■ What you will do ■
Line count for "normal": state how many lines of the data below include it, and output nothing more.

■ Supplied information ■

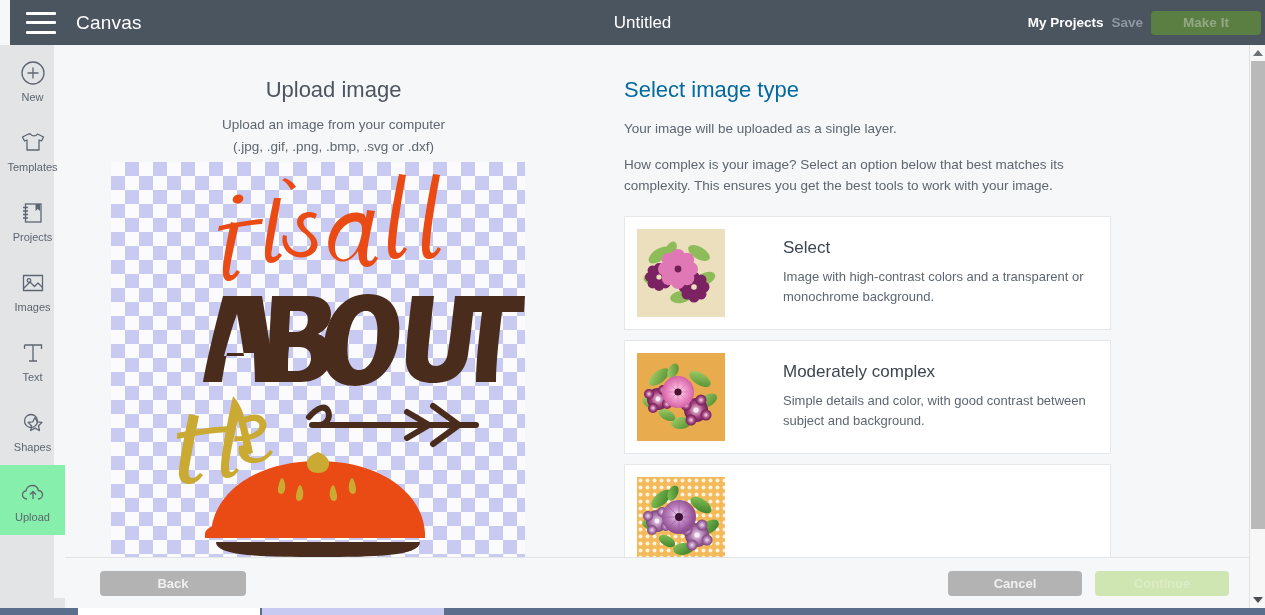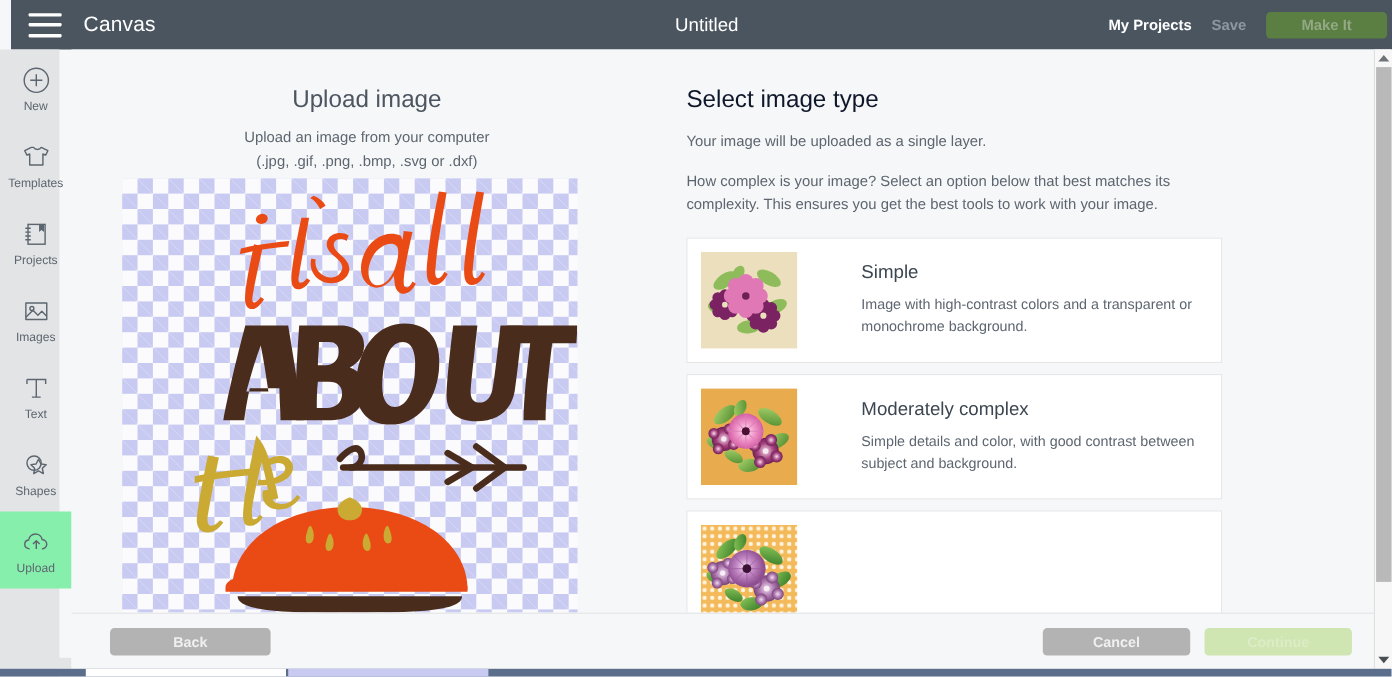--- a/index.html
+++ b/index.html
@@ -28,7 +28,7 @@
   }
   .topbar-right {
     position: absolute; right: 14px; top: 0; height: 45px;
-    display: flex; align-items: center; gap: 18px;
+    display: flex; align-items: center; gap: 8px;
   }
   .my-projects { color: #ffffff; font-size: 13.5px; font-weight: bold; cursor: pointer; }
   .save-btn { color: #8d98a2; font-size: 13.5px; font-weight: bold; cursor: default; }

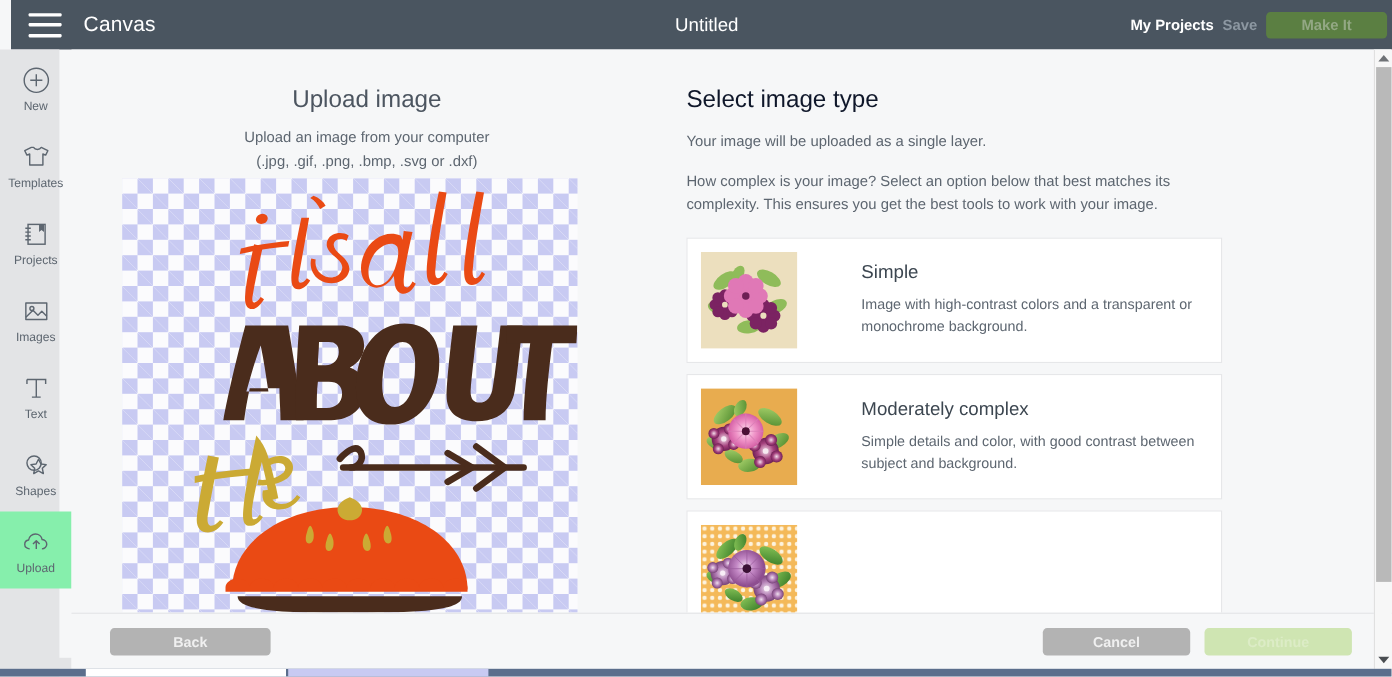--- a/index.html
+++ b/index.html
@@ -78,7 +78,7 @@
   .preview svg { position: absolute; left: 0; top: 0; }
 
   .right-pane { position: absolute; left: 537px; top: 0; width: 663px; height: 512px; }
-  .pane-h2 { font-size: 22px; color: #0f172a; font-weight: normal; margin: 32px 16px 0 22px; }
+  .pane-h2 { font-size: 22px; color: #0369a1; font-weight: normal; margin: 32px 16px 0 22px; }
   .pane-p { font-size: 13.5px; color: #5d6670; margin: 16px 22px 0 22px; line-height: 1.5; }
   .pane-p2 { font-size: 13.5px; color: #5d6670; margin: 16px 30px 0 22px; line-height: 1.5; width: 470px; }
 

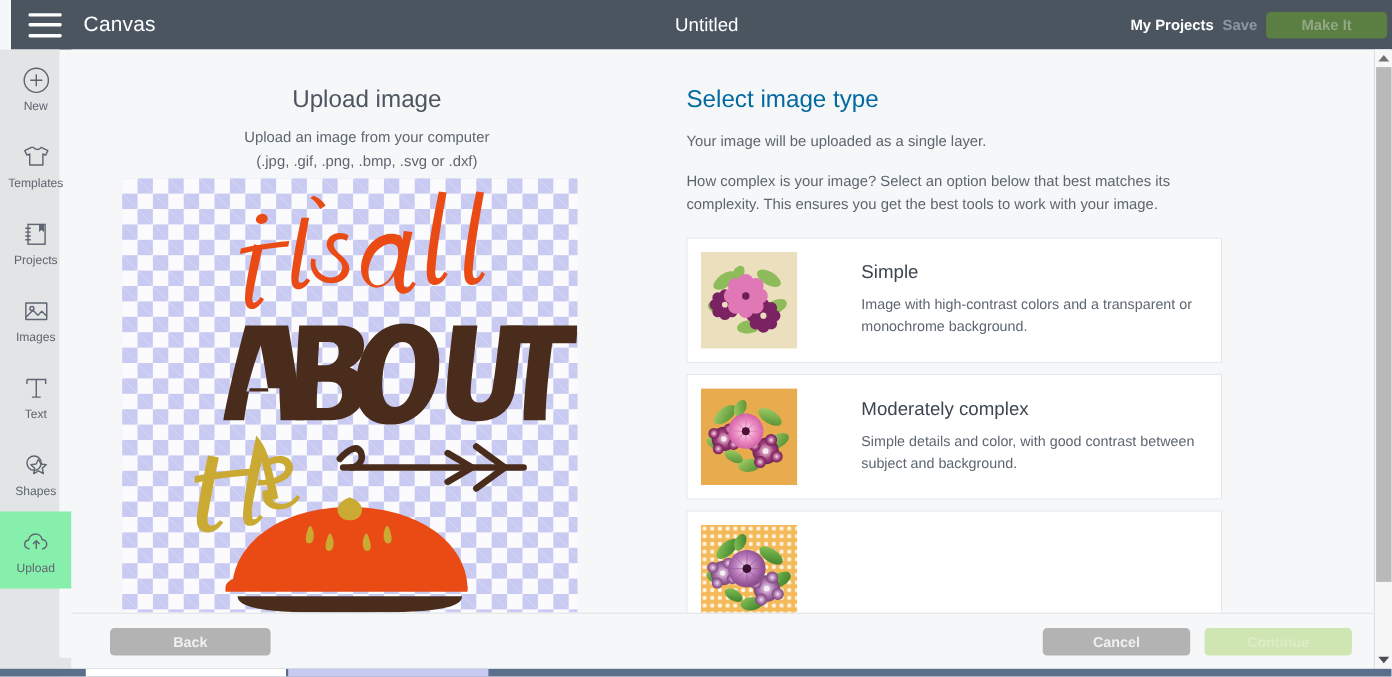--- a/index.html
+++ b/index.html
@@ -366,7 +366,7 @@
           </svg>
         </div>
         <div class="card-body">
-          <div class="card-title">Simple</div>
+          <div class="card-title">Select</div>
           <div class="card-desc">Image with high-contrast colors and a transparent or monochrome background.</div>
         </div>
       </div>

■ Finished task ■
2